Entries supplied Block Start

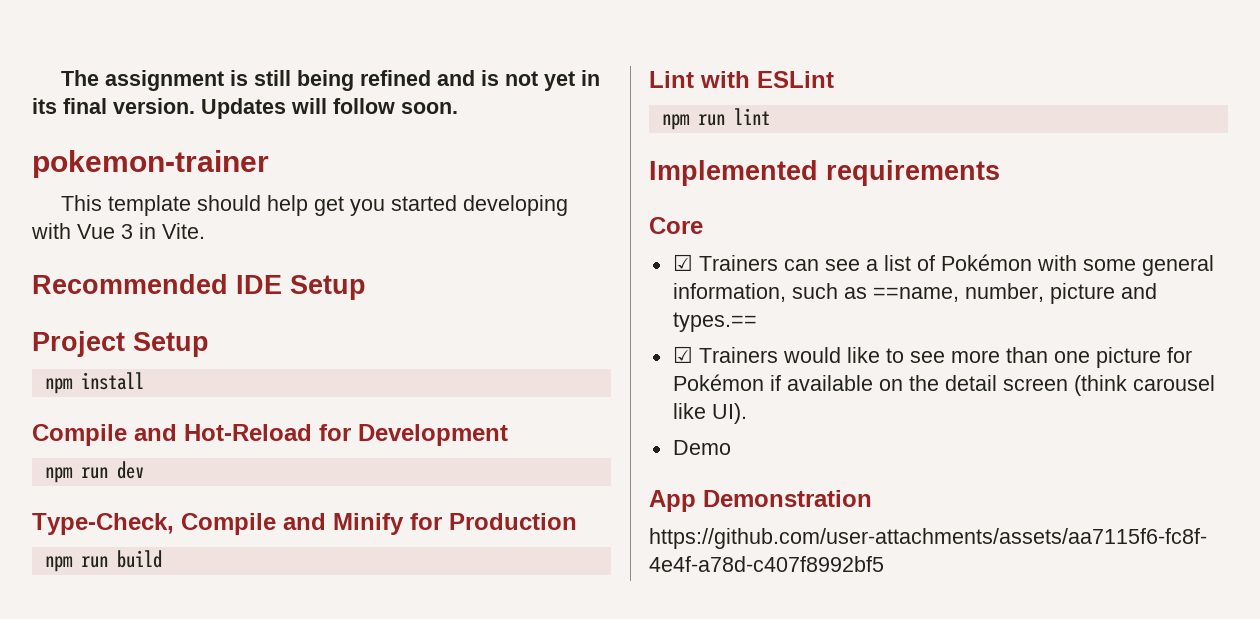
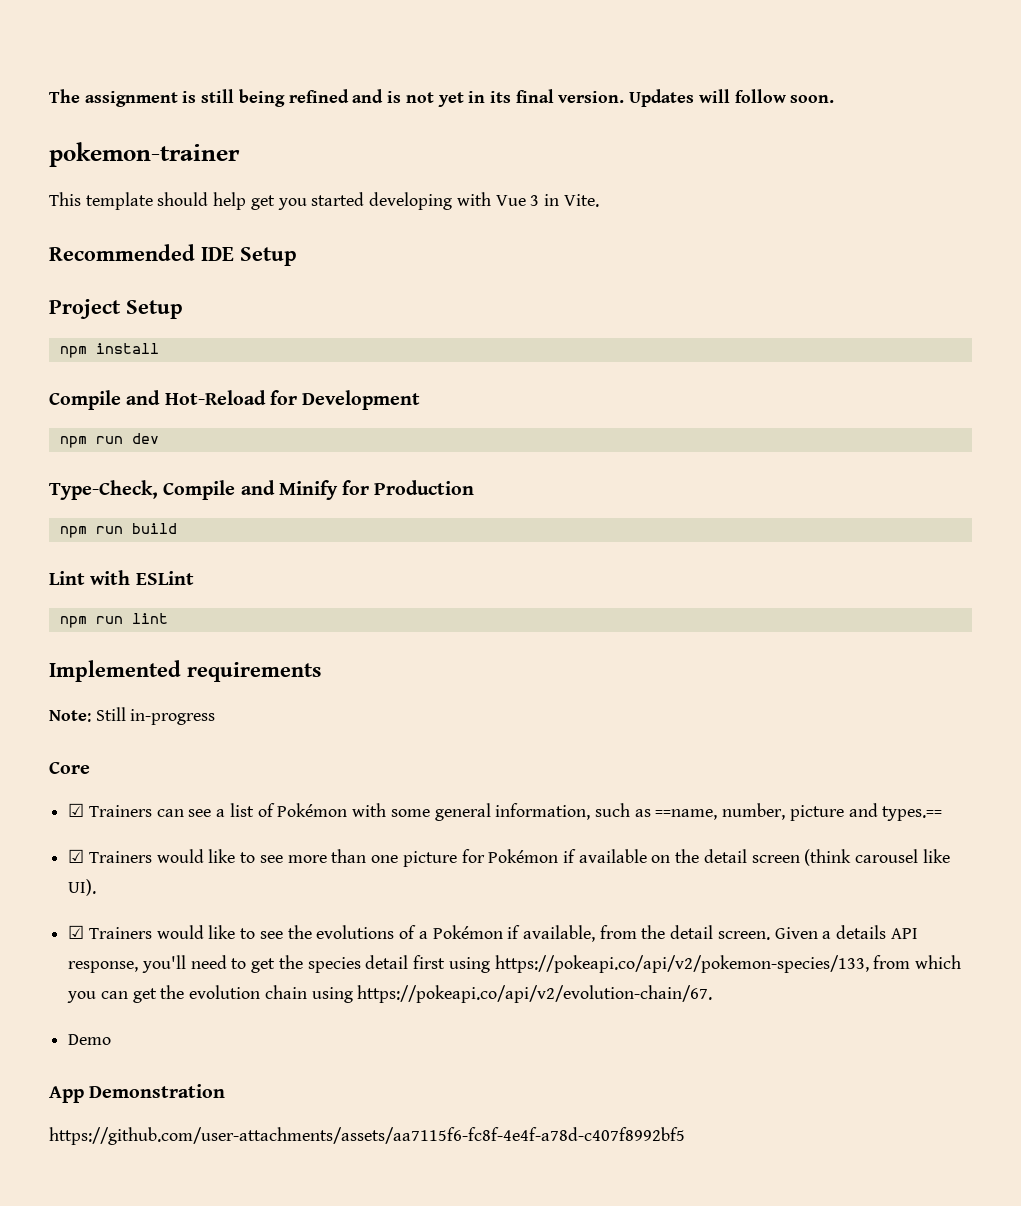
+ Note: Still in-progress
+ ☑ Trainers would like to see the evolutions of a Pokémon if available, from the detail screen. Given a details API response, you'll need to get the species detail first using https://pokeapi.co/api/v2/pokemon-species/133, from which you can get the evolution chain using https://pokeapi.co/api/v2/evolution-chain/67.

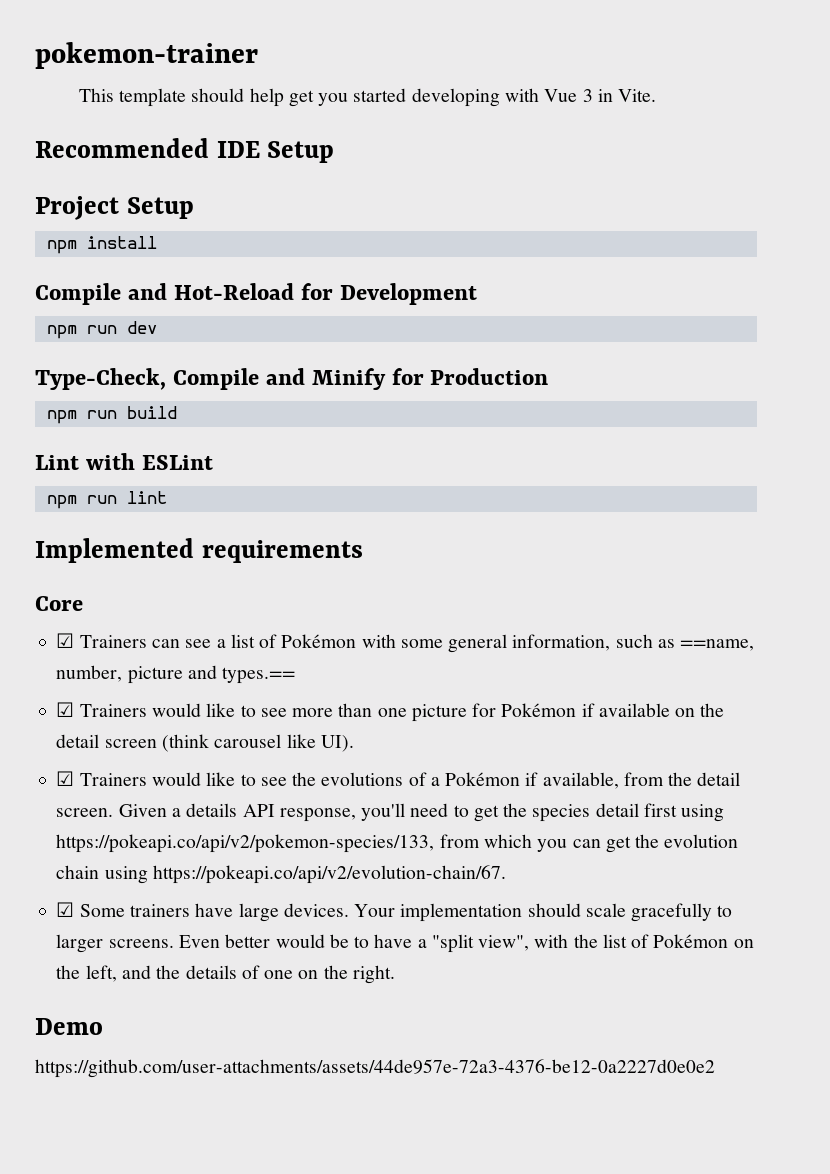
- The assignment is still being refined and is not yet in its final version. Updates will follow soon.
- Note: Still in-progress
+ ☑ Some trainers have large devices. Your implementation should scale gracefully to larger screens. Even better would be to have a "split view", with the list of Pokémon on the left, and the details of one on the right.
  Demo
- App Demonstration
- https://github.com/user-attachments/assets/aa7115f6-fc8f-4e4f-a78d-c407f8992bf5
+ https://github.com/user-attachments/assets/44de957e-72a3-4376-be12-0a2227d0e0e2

Entries supplied Block End
Entries supplied Block Start

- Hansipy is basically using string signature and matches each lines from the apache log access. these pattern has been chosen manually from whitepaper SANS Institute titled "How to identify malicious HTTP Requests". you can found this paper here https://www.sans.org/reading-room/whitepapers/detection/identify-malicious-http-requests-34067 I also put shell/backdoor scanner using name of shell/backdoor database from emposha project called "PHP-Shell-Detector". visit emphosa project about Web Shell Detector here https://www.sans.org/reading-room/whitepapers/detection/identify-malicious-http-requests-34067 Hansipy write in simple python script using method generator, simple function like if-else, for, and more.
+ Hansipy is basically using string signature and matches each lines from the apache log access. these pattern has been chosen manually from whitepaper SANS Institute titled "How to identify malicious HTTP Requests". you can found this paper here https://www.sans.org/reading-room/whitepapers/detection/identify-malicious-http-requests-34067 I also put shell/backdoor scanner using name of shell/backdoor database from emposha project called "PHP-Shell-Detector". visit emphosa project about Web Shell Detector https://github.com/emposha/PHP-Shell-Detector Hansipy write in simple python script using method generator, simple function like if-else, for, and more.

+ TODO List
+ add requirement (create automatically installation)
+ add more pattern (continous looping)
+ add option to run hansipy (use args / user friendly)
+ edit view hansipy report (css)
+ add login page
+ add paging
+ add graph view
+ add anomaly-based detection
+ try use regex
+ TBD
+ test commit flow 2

Entries supplied Block End

> _Work order_: What lines above contain the word "view"? Return each such line.

> _Response box_:
+ ☑ Some trainers have large devices. Your implementation should scale gracefully to larger screens. Even better would be to have a "split view", with the list of Pokémon on the left, and the details of one on the right.
+ edit view hansipy report (css)
+ add graph view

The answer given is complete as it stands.